WORK REQUIRED:
Please output the data exactly, minus pictures.

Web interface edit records
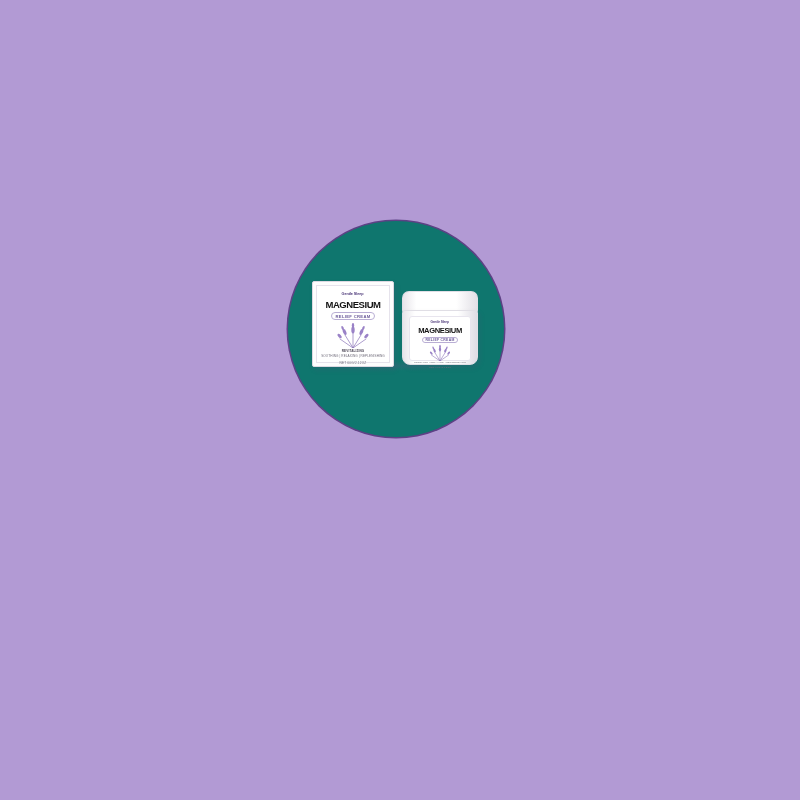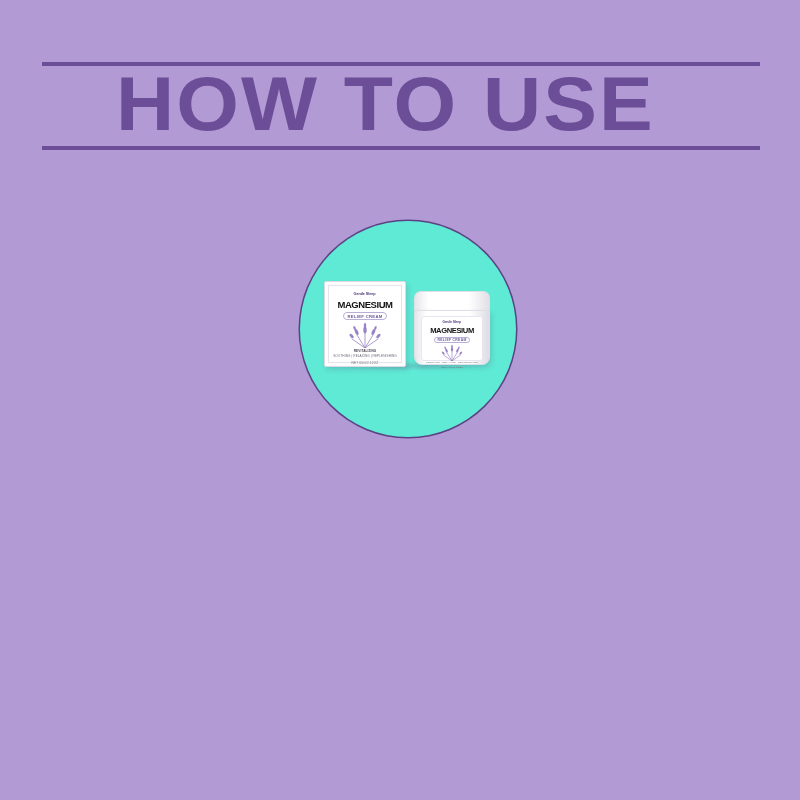--- a/index.html
+++ b/index.html
@@ -77,26 +77,26 @@
     font-family: "Liberation Sans", sans-serif;
     font-size: 23.5px;
     line-height: 31px;
     text-align: center;
     letter-spacing: 0.1px;
   }
 
   
   #product-circle {
     position: absolute;
-    left: 300px;
+    left: 288px;
     top: 221px;
     width: 216px;
     height: 216px;
     border-radius: 50%;
-    background: #5eead4;
+    background: #0f766e;
     box-shadow: 0 0 0 1.5px #5d4185;
     overflow: hidden;
   }
 
   #product-stage {
     position: absolute;
     left: 0;
     top: 0;
     width: 216px;
     height: 216px;
@@ -233,25 +233,20 @@
     width: 172px;
     height: 10px;
     background: radial-gradient(ellipse at center, rgba(105, 85, 140, 0.22) 0%, rgba(105, 85, 140, 0) 70%);
   }
 </style>
 </head>
 <body>
 
 <div id="poster">
 
-  <div id="header-block">
-    <div class="rule top"></div>
-    <div id="page-title">HOW TO USE</div>
-    <div class="rule bottom"></div>
-  </div>
 
 
   <div id="product-circle">
     <div id="product-stage">
 
       <div class="prod-shadow"></div>
 
       <div class="carton">
         <div class="carton-inner">
           <div class="brand-mark">Gentle Sleep</div>

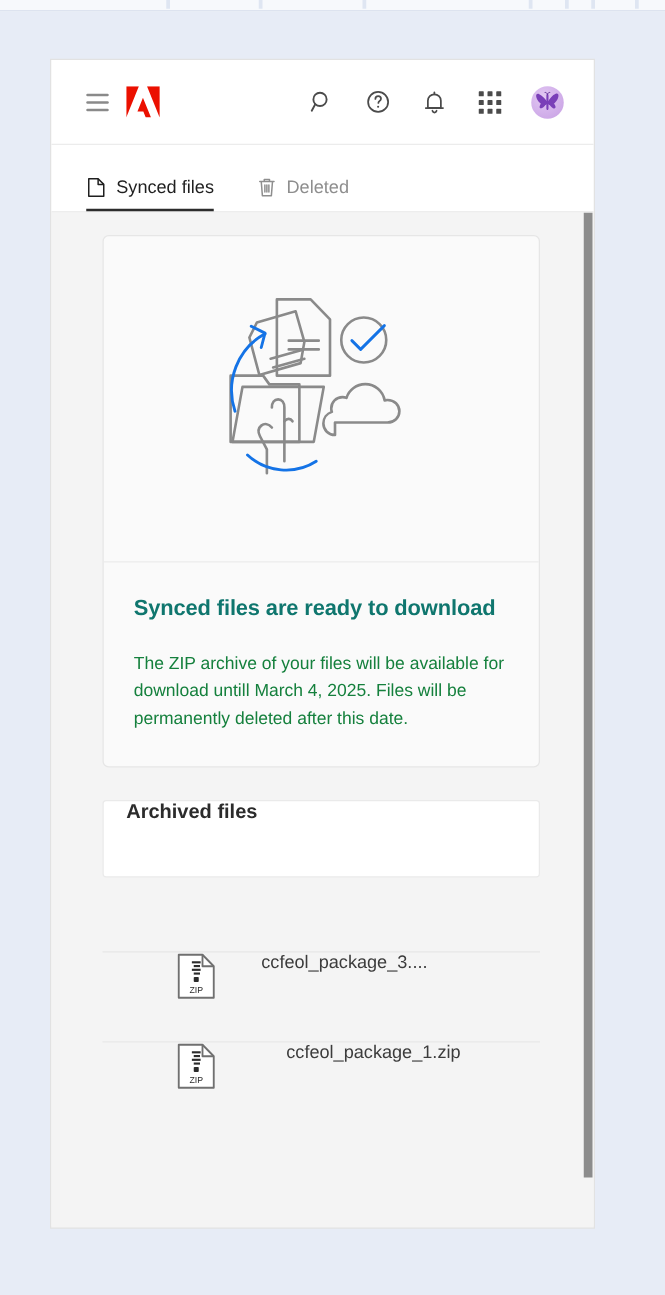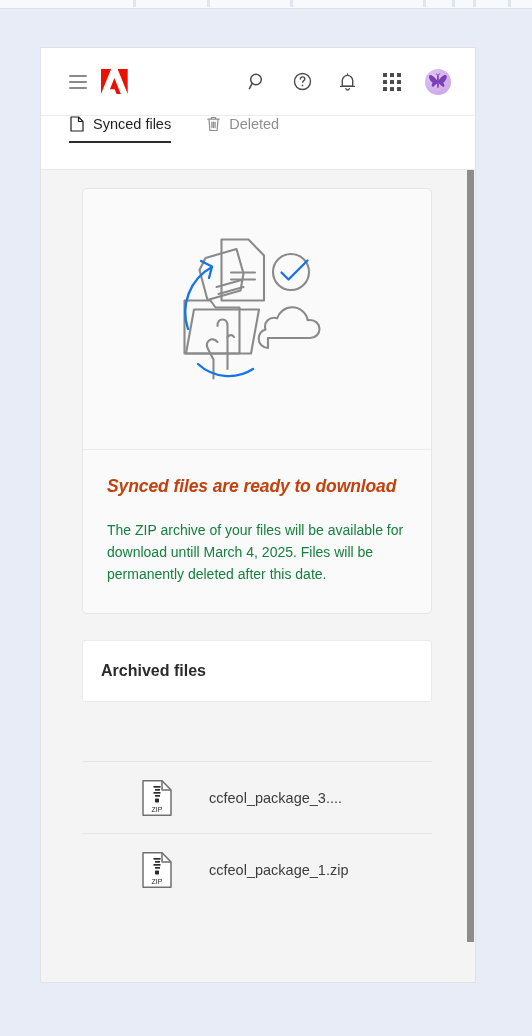--- a/index.html
+++ b/index.html
@@ -116,21 +116,21 @@
     justify-content: center;
     cursor: pointer;
     overflow: hidden;
   }
 
   
   .tabbar {
     height: 54px;
     background: #ffffff;
     display: flex;
-    align-items: flex-start;
+    align-items: flex-end;
     padding: 0 0 0 28px;
     box-sizing: border-box;
     border-bottom: 1px solid #e8e8e8;
   }
   .tab {
     display: flex;
     align-items: center;
     gap: 8px;
     padding: 0 0 11px 0;
     margin-right: 34px;
@@ -201,65 +201,62 @@
     align-items: center;
     justify-content: center;
     border-bottom: 1px solid #ececec;
   }
   .card-body {
     padding: 26px 24px 28px 24px;
   }
   .card-title {
     font-size: 17.5px;
     font-weight: bold;
-    color: #c2410c;
+    color: #0f766e;
     margin: 0 0 22px 0;
     letter-spacing: -0.1px;
-    font-style: italic;
   }
   .card-text {
     font-size: 14px;
     line-height: 22px;
     color: #15803d;
     margin: 0;
   }
 
   
   .archived-card {
     margin: 26px 43px 0 41px;
     background: #ffffff;
     border: 1px solid #eaeaea;
     border-radius: 3px;
     height: 62px;
     display: flex;
-    align-items: center;
     padding: 0 18px;
     box-sizing: border-box;
   }
   .archived-title {
     font-size: 16px;
     font-weight: bold;
     color: #2b2b2b;
   }
 
   
   .file-list {
     margin: 59px 43px 0 41px;
     border-top: 1px solid #e6e6e6;
   }
   .file-row {
     display: flex;
-    align-items: center;
     height: 72px;
     border-bottom: 1px solid #e8e8e8;
     cursor: pointer;
     padding-left: 59px;
     box-sizing: border-box;
   }
-  .file-row:last-child { border-bottom: none; }
+  .file-row:last-child { border-bottom: none; gap: 20px; }
   .zip-icon {
     flex: 0 0 auto;
     width: 32px;
     height: 38px;
     position: relative;
   }
   .file-name {
     margin-left: 36px;
     font-size: 14.5px;
     color: #3c3c3c;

EXERCISE RESULT:
--- a/index.html
+++ b/index.html
@@ -77,26 +77,26 @@
     font-family: "Liberation Sans", sans-serif;
     font-size: 23.5px;
     line-height: 31px;
     text-align: center;
     letter-spacing: 0.1px;
   }
 
   
   #product-circle {
     position: absolute;
-    left: 300px;
+    left: 288px;
     top: 221px;
     width: 216px;
     height: 216px;
     border-radius: 50%;
-    background: #5eead4;
+    background: #0f766e;
     box-shadow: 0 0 0 1.5px #5d4185;
     overflow: hidden;
   }
 
   #product-stage {
     position: absolute;
     left: 0;
     top: 0;
     width: 216px;
     height: 216px;
@@ -233,25 +233,20 @@
     width: 172px;
     height: 10px;
     background: radial-gradient(ellipse at center, rgba(105, 85, 140, 0.22) 0%, rgba(105, 85, 140, 0) 70%);
   }
 </style>
 </head>
 <body>
 
 <div id="poster">
 
-  <div id="header-block">
-    <div class="rule top"></div>
-    <div id="page-title">HOW TO USE</div>
-    <div class="rule bottom"></div>
-  </div>
 
 
   <div id="product-circle">
     <div id="product-stage">
 
       <div class="prod-shadow"></div>
 
       <div class="carton">
         <div class="carton-inner">
           <div class="brand-mark">Gentle Sleep</div>

--- a/index.html
+++ b/index.html
@@ -116,21 +116,21 @@
     justify-content: center;
     cursor: pointer;
     overflow: hidden;
   }
 
   
   .tabbar {
     height: 54px;
     background: #ffffff;
     display: flex;
-    align-items: flex-start;
+    align-items: flex-end;
     padding: 0 0 0 28px;
     box-sizing: border-box;
     border-bottom: 1px solid #e8e8e8;
   }
   .tab {
     display: flex;
     align-items: center;
     gap: 8px;
     padding: 0 0 11px 0;
     margin-right: 34px;
@@ -201,65 +201,62 @@
     align-items: center;
     justify-content: center;
     border-bottom: 1px solid #ececec;
   }
   .card-body {
     padding: 26px 24px 28px 24px;
   }
   .card-title {
     font-size: 17.5px;
     font-weight: bold;
-    color: #c2410c;
+    color: #0f766e;
     margin: 0 0 22px 0;
     letter-spacing: -0.1px;
-    font-style: italic;
   }
   .card-text {
     font-size: 14px;
     line-height: 22px;
     color: #15803d;
     margin: 0;
   }
 
   
   .archived-card {
     margin: 26px 43px 0 41px;
     background: #ffffff;
     border: 1px solid #eaeaea;
     border-radius: 3px;
     height: 62px;
     display: flex;
-    align-items: center;
     padding: 0 18px;
     box-sizing: border-box;
   }
   .archived-title {
     font-size: 16px;
     font-weight: bold;
     color: #2b2b2b;
   }
 
   
   .file-list {
     margin: 59px 43px 0 41px;
     border-top: 1px solid #e6e6e6;
   }
   .file-row {
     display: flex;
-    align-items: center;
     height: 72px;
     border-bottom: 1px solid #e8e8e8;
     cursor: pointer;
     padding-left: 59px;
     box-sizing: border-box;
   }
-  .file-row:last-child { border-bottom: none; }
+  .file-row:last-child { border-bottom: none; gap: 20px; }
   .zip-icon {
     flex: 0 0 auto;
     width: 32px;
     height: 38px;
     position: relative;
   }
   .file-name {
     margin-left: 36px;
     font-size: 14.5px;
     color: #3c3c3c;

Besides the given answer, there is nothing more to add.